WHAT IS BEING ASKED
Going through the entries below, copy out each line that contains "logo".
▬▬▬▬▬▬
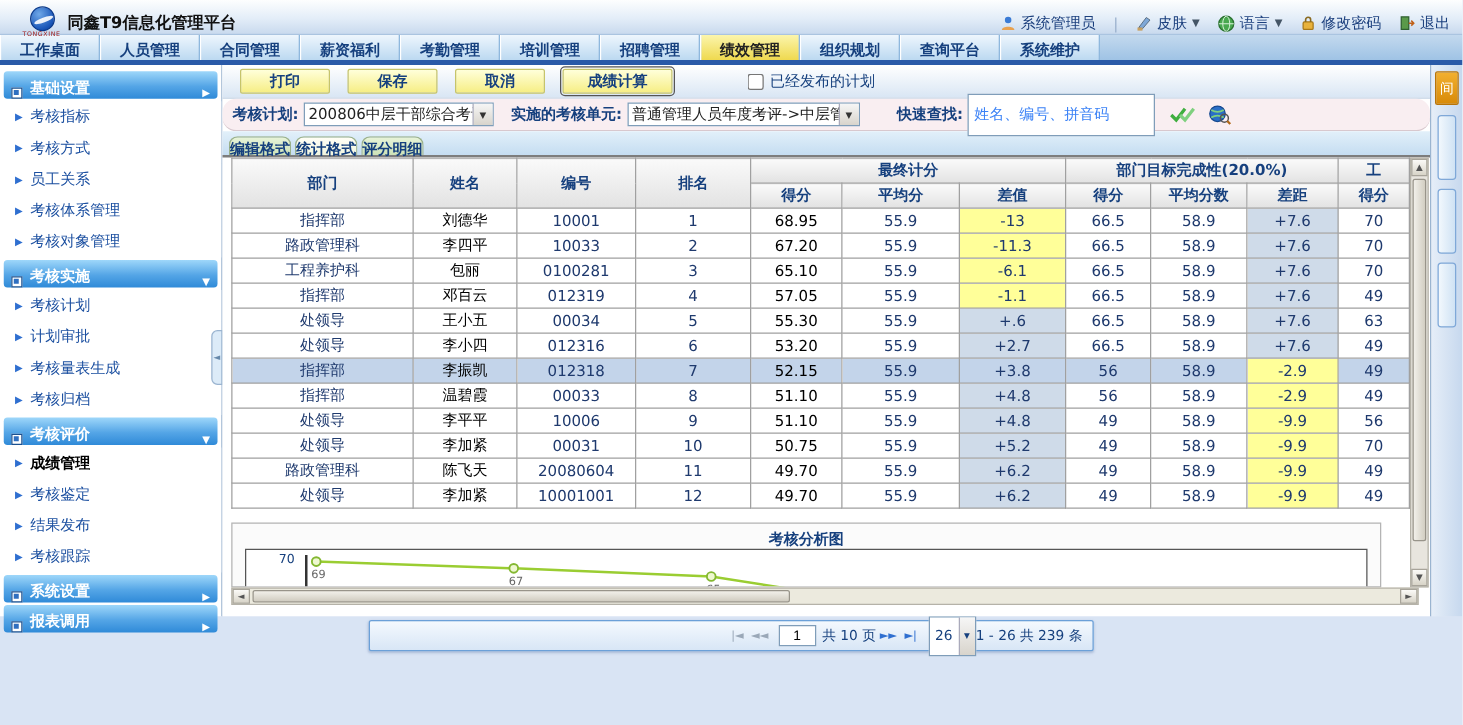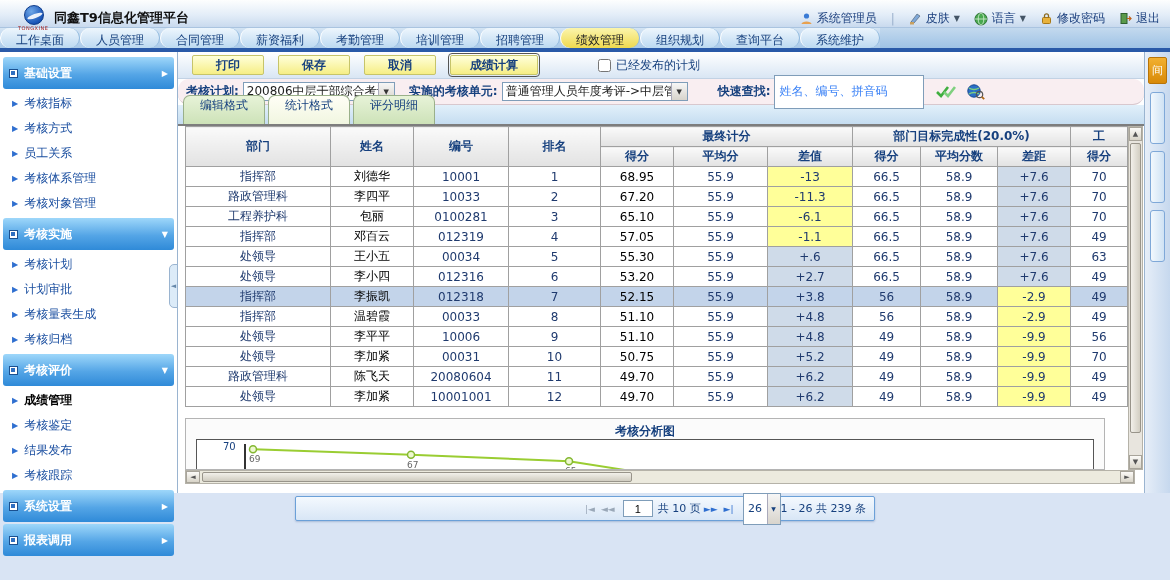--- a/index.html
+++ b/index.html
@@ -15,31 +15,31 @@
   .logo .globe::after { content:""; position:absolute; left:2px; top:8px; width:16px; height:4px; background:#fff; border-radius:50%; transform:rotate(-20deg); opacity:.9;}
   .logo .sub { position:absolute; left:-6px; top:20px; font-size:5px; color:#a02020; letter-spacing:.5px; }
   .app-title { font-weight:bold; color:#111; font-size:13px; }
   .titlebar .right { margin-left:auto; display:flex; align-items:center; gap:14px; color:#1b3f7d; }
   .hitem { display:flex; align-items:center; gap:4px; cursor:pointer; }
   .hsep { color:#9ab0cc; }
   .caret { font-size:8px; color:#456; }
 
   
   .navstrip { height:24px; background:linear-gradient(#d3e4f4,#a9c9e8); display:flex; border-bottom:4px solid #2a5aa8; }
-  .nav-tab { padding:0 15px; line-height:24px; font-weight:normal; color:#16407e; background:linear-gradient(#eef6fd,#bcd9f1);
-             border-right:1px solid #8fb8dd; border-left:1px solid #ffffff; cursor:pointer; white-space:nowrap;border-radius:10px;}
+  .nav-tab { padding:0 15px; line-height:24px; font-weight:bold; color:#16407e; background:linear-gradient(#eef6fd,#bcd9f1);
+             border-right:1px solid #8fb8dd; border-left:1px solid #ffffff; cursor:pointer; white-space:nowrap;}
   .nav-tab.active { background:linear-gradient(#fbf5ac,#efd94f); color:#222; }
   .nav-fill { flex:1; background:linear-gradient(#c3d9ee,#9fc3e5); }
 
   
   .main { height:441px; display:flex; background:#fff; }
 
   
   .sidebar { width:178px; border-right:1px solid #9ab4d0; background:#fff; position:relative; padding-top:3px; }
-  .side-group { height:32px; margin:2px 3px; border-radius:3px; display:flex; align-items:center; padding:0 6px;
+  .side-group { height:22px; margin:2px 3px; border-radius:3px; display:flex; align-items:flex-end; padding:0 6px;
                 background:linear-gradient(#9ed7fa,#54a5e6 55%,#2f8ad8); color:#fff; font-weight:bold; cursor:pointer;}
   .sg-icon { width:9px; height:9px; background:#fff; border:1px solid #1a5090; margin-right:6px; position:relative;}
   .sg-icon::after{content:""; position:absolute; left:1px; top:1px; width:4px; height:4px; background:#2f6fc0;}
   .sg-arrow { margin-left:auto; font-size:8px; }
   .side-item { height:25px; display:flex; align-items:center; padding-left:12px; color:#1b4fa0; cursor:pointer; background:#fff;}
   .side-item .bullet { color:#2f6fd0; font-size:8px; margin-right:6px; }
   .side-item.active { color:#000; font-weight:bold; }
   .collapse-handle { position:absolute; right:-1px; top:212px; width:9px; height:44px; background:#dcebf8;
                      border:1px solid #9ab4d0; border-radius:5px 0 0 5px; font-size:7px; color:#6688aa;
                      display:flex; align-items:center; justify-content:center; cursor:pointer;}
@@ -61,22 +61,22 @@
   .select .txt { flex:1; padding:0 3px; white-space:nowrap; overflow:hidden; color:#222; }
   .select .db { width:16px; height:100%; background:linear-gradient(#f6f6f6,#d8d4cc); border-left:1px solid #aab;
                 font-size:7px; color:#333; display:flex; align-items:center; justify-content:center;}
   .sel-plan { width:152px; } .sel-unit { width:186px; }
   .q-input { width:150px; height:19px; border:1px solid #7f9db9; padding:16px 4px; font-size:12px; color:#3b82f6;
              font-family:"DejaVu Sans","Liberation Sans",sans-serif; margin-right:12px;}
   .ficon { margin-right:10px; cursor:pointer; display:flex; }
 
   .viewtabs { height:21px; background:linear-gradient(#e2f0fa,#c5ddf1); display:flex; align-items:flex-end;
               padding-left:5px; border-bottom:2px solid #7d7d7d; }
-  .vtab { height:29px; line-height:18px; padding:0 16px; margin-right:3px; border:1px solid #9ab08a; border-bottom:none;
-          border-radius:7px 7px 0 0; background:linear-gradient(#e7f3d8,#cde2b8); color:#16407e; font-weight:normal; cursor:pointer;}
+  .vtab { height:15px; line-height:18px; padding:0 0; margin-right:3px; border:1px solid #9ab08a; border-bottom:none;
+          border-radius:7px 7px 0 0; background:linear-gradient(#e7f3d8,#cde2b8); color:#16407e; font-weight:bold; cursor:pointer;}
   .vtab.active { background:linear-gradient(#fffef6,#f1f6e0); }
 
   
   .grid-region { position:relative; padding:0 0 0 7px; }
   table.grid { border-collapse:collapse; table-layout:fixed; width:942px; background:#fff; }
   table.grid th, table.grid td { border:1px solid #a0a0a0; height:20px; text-align:center; overflow:hidden; white-space:nowrap; }
   table.grid th { background:linear-gradient(#fafafa,#e2e2e2); color:#16407e; font-weight:bold; font-size:12px; }
   td.c-navy { color:#1f3a6e; }
   td.c-link { color:#000000; }
   td.neg { background:#ffff99; color:#1f3a6e;margin-left:12px; }

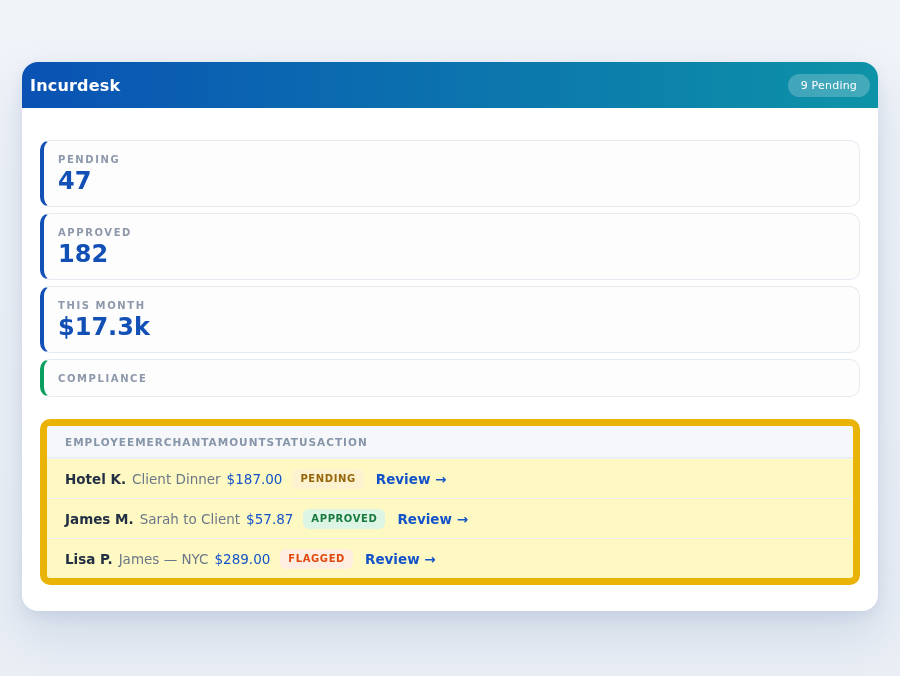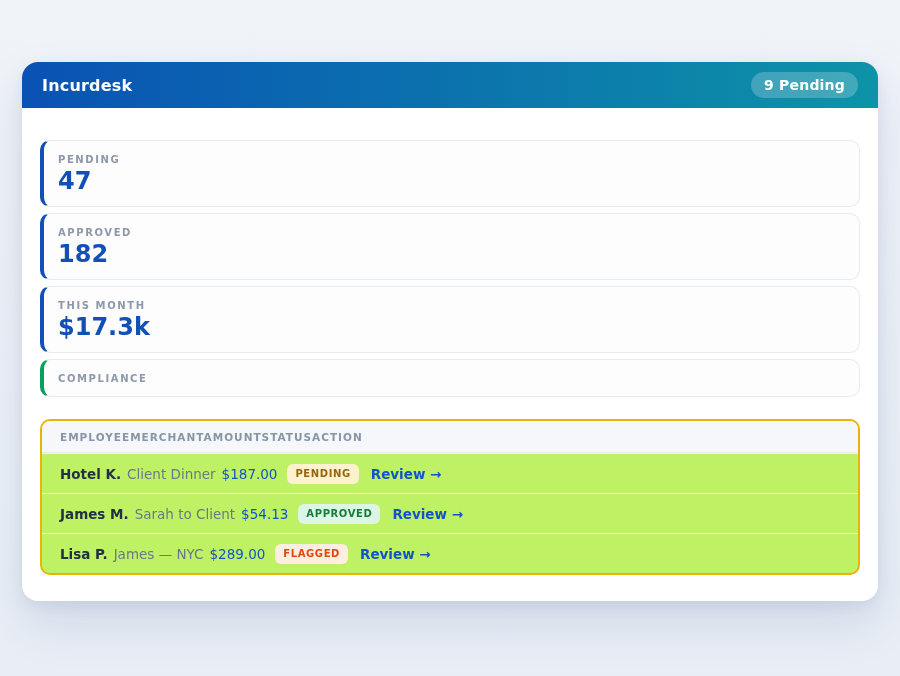--- a/index.html
+++ b/index.html
@@ -10,39 +10,39 @@
     -webkit-font-smoothing:antialiased;
   }
   .app{
     position:absolute;left:22px;top:62px;width:856px;
     border-radius:16px;overflow:hidden;background:#ffffff;
     box-shadow:0 22px 48px rgba(25,60,130,.13),0 5px 14px rgba(25,60,130,.07);
   }
   
   .appbar{
     height:46px;display:flex;align-items:center;justify-content:space-between;
-    padding:0 20px;background:linear-gradient(90deg,#0a52b4 0%,#0d93a7 100%);
+    padding:0 8px;background:linear-gradient(90deg,#0a52b4 0%,#0d93a7 100%);
   }
   .app-title{font-size:16px;font-weight:bold;color:#ffffff;letter-spacing:.2px;}
   .pending-pill{
-    background:rgba(255,255,255,.22);color:#ffffff;font-size:14px;font-weight:bold;
+    background:rgba(255,255,255,.22);color:#ffffff;font-size:11px;font-weight:normal;
     padding:5px 13px;border-radius:999px;letter-spacing:.2px;
   }
   
   .content{padding:32px 18px 26px 18px;}
   .stat{
     border:1px solid #e6ebf2;border-left:4px solid #1350b5;border-radius:10px;
     background:#fdfdfe;padding:13px 16px 11px 14px;margin-bottom:6px;
   }
   .stat--green{border-left-color:#0a9e5f;}
   .stat-label{font-size:10px;font-weight:bold;color:#8d98aa;letter-spacing:1.6px;line-height:12px;}
   .stat-value{font-size:24px;font-weight:bold;color:#1350b5;line-height:28px;margin-top:1px;}
   .stat--green .stat-value{color:#0a9e5f;}
   
-  .table{margin-top:22px;border:2px solid #eab308;border-radius:10px;overflow:hidden;background:#bef264;}
+  .table{margin-top:22px;border:7px solid #eab308;border-radius:10px;overflow:hidden;background:#fef9c3;}
   .thead{background:#f5f7fa;padding:9px 18px;border-bottom:1px solid #e8ecf2;line-height:12px;}
   .th{font-size:10.5px;font-weight:bold;color:#8795a9;letter-spacing:1px;}
   .row{
     display:flex;align-items:center;padding:0 18px;height:39px;
     border-top:1px solid #edf0f5;font-size:13.5px;white-space:nowrap;
   }
   .row:first-of-type{border-top:none;}
   .cell-name{font-weight:bold;color:#232f42;margin-right:6px;}
   .cell-merchant{color:#6b7789;margin-right:6px;}
   .cell-amount{font-weight:normal;color:#1353c9;margin-right:10px;}
@@ -96,21 +96,21 @@
         <span class="cell-name">Hotel K.</span>
         <span class="cell-merchant">Client Dinner</span>
         <span class="cell-amount">$187.00</span>
         <span class="badge badge--pending">PENDING</span>
         <span class="review-link">Review →</span>
       </div>
 
       <div class="row">
         <span class="cell-name">James M.</span>
         <span class="cell-merchant">Sarah to Client</span>
-        <span class="cell-amount">$54.13</span>
+        <span class="cell-amount">$57.87</span>
         <span class="badge badge--approved">APPROVED</span>
         <span class="review-link">Review →</span>
       </div>
 
       <div class="row">
         <span class="cell-name">Lisa P.</span>
         <span class="cell-merchant">James — NYC</span>
         <span class="cell-amount">$289.00</span>
         <span class="badge badge--flagged">FLAGGED</span>
         <span class="review-link">Review →</span>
▬▬▬▬▬▬
RESULT BELOW
   .logo .globe::after { content:""; position:absolute; left:2px; top:8px; width:16px; height:4px; background:#fff; border-radius:50%; transform:rotate(-20deg); opacity:.9;}
   .logo .sub { position:absolute; left:-6px; top:20px; font-size:5px; color:#a02020; letter-spacing:.5px; }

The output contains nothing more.